■ **DIRECTIONS FOR THIS TASK**
Whenever a line below holds the word "cursor", count it; then give the total and nothing else.

■ **TASK INPUTS**

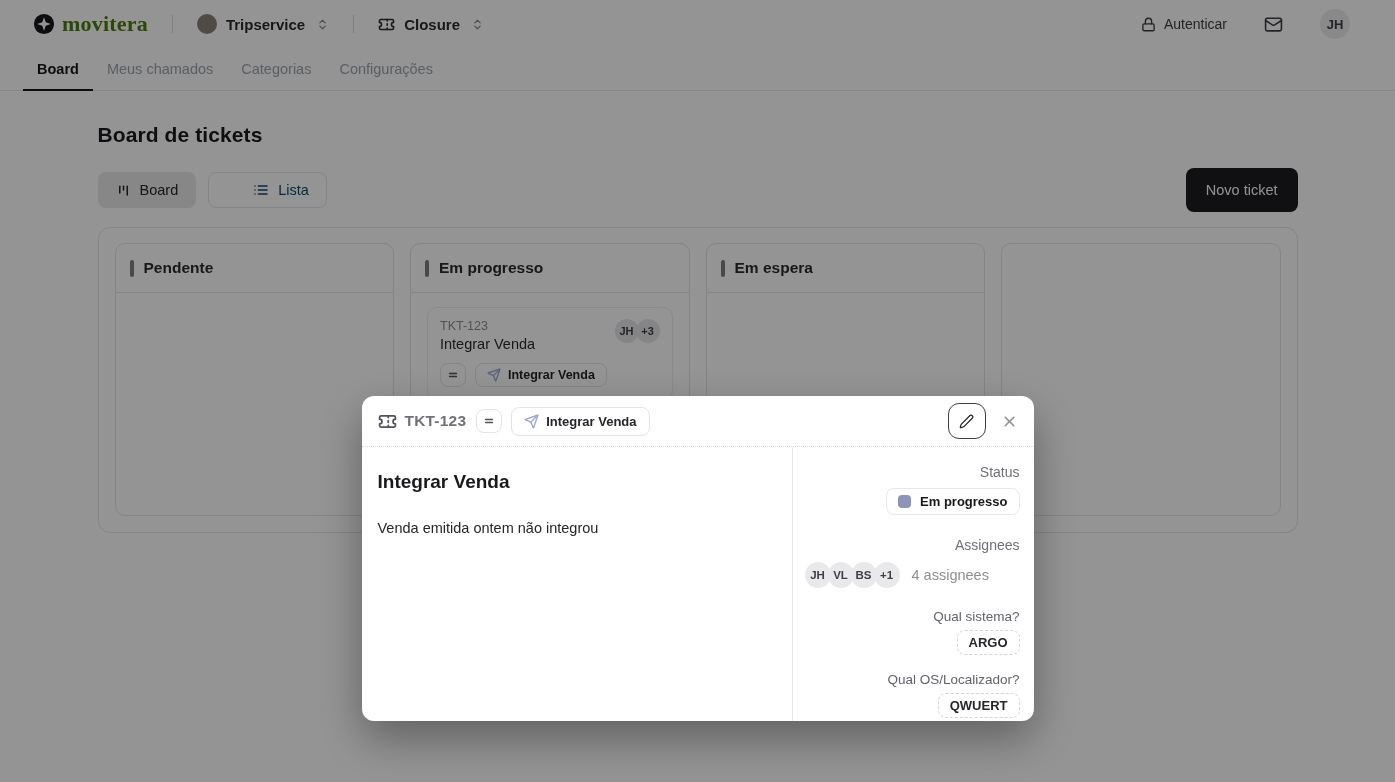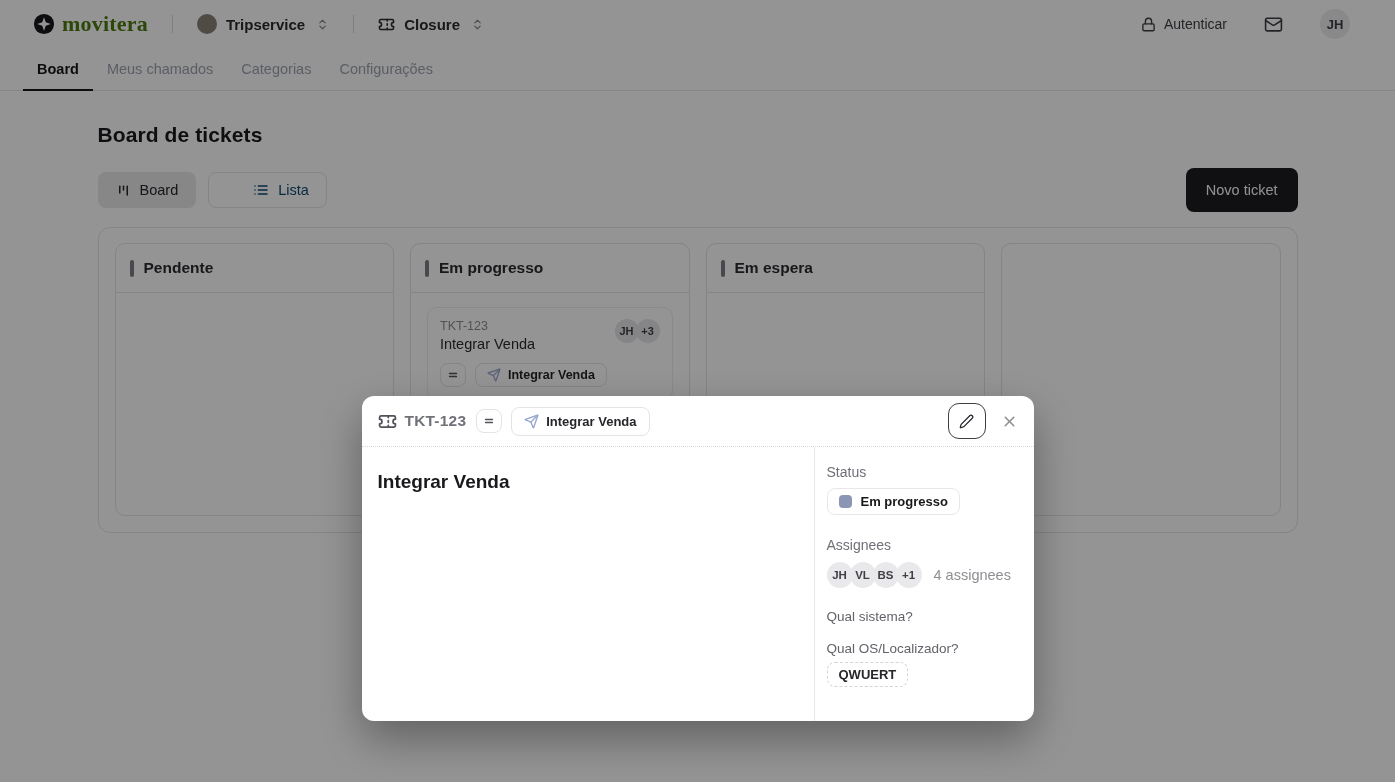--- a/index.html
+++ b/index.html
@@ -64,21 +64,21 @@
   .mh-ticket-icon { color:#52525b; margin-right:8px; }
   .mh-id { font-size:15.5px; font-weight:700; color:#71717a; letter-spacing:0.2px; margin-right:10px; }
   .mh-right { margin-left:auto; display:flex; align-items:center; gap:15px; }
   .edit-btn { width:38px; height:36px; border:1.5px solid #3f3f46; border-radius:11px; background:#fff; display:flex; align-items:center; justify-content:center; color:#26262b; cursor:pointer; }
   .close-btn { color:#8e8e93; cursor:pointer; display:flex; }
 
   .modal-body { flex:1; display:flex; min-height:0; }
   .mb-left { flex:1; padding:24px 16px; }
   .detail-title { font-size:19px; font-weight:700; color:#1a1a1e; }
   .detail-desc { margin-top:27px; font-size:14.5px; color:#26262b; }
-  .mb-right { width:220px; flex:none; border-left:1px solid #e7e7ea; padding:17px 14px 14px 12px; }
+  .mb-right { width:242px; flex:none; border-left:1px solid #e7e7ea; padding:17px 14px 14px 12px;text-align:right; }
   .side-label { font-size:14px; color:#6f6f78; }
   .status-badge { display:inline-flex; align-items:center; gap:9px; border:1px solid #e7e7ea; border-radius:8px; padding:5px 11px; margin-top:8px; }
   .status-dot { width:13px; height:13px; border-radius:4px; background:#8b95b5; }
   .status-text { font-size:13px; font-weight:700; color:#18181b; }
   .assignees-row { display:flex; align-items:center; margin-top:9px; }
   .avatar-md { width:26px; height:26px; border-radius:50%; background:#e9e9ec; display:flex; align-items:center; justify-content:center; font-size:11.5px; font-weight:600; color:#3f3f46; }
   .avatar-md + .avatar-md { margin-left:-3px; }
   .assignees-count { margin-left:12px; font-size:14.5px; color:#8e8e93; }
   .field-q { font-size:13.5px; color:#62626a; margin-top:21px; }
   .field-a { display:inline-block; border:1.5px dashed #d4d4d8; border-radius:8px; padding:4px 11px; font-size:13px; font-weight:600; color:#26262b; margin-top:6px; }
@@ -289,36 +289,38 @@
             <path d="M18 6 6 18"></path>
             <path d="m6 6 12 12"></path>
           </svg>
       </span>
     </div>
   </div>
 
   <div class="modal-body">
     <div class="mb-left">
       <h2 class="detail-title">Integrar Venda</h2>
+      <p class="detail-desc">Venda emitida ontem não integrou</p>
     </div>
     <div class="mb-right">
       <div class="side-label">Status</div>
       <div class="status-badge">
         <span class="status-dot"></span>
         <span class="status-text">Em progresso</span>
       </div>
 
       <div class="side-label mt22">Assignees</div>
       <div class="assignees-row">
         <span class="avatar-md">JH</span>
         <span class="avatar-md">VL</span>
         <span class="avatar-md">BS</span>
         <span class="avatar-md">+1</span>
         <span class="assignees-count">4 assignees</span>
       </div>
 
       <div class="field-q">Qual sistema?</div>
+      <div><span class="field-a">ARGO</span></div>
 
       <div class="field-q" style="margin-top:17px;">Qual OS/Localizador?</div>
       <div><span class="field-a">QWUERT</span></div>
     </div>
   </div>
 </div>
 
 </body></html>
--
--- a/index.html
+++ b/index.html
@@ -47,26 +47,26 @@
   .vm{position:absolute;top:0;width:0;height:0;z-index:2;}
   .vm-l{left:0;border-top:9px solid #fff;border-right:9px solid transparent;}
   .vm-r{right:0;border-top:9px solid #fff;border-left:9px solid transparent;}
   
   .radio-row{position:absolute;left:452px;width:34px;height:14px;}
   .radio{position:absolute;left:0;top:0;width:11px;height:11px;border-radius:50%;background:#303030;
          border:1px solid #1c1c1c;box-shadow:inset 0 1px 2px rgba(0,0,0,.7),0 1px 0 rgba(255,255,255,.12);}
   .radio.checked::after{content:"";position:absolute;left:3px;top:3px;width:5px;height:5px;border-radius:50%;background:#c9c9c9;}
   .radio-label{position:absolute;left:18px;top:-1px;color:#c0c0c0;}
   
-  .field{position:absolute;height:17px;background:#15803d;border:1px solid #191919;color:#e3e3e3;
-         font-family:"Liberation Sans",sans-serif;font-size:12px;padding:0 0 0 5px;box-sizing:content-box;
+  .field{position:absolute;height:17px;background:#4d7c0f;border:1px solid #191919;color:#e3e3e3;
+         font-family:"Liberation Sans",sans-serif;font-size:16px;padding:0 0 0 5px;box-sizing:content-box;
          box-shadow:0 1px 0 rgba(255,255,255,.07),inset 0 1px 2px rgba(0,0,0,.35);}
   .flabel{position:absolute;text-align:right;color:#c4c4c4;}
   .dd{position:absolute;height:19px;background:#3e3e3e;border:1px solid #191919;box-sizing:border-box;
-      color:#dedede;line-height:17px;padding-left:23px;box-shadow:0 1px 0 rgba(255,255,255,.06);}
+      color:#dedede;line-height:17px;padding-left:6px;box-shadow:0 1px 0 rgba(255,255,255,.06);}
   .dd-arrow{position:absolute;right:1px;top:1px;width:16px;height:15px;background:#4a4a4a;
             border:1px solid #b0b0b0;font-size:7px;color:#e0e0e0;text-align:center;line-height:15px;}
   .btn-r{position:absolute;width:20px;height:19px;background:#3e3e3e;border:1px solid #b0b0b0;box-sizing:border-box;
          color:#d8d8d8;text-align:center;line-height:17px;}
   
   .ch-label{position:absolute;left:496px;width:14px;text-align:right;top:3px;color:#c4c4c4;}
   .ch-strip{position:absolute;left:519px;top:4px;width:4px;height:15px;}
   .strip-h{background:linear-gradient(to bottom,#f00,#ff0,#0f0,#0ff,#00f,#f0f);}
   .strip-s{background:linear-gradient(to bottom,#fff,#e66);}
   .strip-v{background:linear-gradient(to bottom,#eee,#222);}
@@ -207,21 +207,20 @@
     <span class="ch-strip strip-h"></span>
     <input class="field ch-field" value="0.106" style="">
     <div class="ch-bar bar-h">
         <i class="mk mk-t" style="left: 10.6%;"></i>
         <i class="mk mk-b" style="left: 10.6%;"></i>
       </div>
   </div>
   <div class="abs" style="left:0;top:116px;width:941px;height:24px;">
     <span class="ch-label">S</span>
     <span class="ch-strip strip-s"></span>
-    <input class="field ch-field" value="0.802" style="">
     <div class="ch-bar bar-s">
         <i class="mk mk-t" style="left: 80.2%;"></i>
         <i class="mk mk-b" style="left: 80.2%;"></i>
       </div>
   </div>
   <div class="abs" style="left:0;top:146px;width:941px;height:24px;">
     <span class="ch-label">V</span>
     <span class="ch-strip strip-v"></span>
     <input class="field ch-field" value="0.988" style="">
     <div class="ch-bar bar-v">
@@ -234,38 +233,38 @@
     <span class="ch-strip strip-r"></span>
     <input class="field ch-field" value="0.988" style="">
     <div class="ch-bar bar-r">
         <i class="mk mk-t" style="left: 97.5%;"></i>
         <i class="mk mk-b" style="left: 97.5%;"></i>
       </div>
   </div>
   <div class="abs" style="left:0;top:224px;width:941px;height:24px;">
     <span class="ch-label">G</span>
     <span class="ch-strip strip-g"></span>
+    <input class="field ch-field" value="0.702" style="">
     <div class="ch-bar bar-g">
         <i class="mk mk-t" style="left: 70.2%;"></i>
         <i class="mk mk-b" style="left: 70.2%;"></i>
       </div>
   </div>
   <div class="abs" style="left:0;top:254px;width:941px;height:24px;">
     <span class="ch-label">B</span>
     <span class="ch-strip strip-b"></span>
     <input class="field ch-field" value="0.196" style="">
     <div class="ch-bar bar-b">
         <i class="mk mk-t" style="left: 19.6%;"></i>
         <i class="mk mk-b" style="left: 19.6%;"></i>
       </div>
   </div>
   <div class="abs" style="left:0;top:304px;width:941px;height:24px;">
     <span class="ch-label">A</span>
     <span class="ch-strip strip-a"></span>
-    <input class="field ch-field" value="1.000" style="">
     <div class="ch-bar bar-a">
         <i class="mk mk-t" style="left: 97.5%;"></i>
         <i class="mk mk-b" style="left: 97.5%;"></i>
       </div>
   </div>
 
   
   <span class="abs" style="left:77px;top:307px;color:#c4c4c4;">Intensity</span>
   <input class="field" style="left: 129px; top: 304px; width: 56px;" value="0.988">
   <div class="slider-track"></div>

■ **REPLY**
2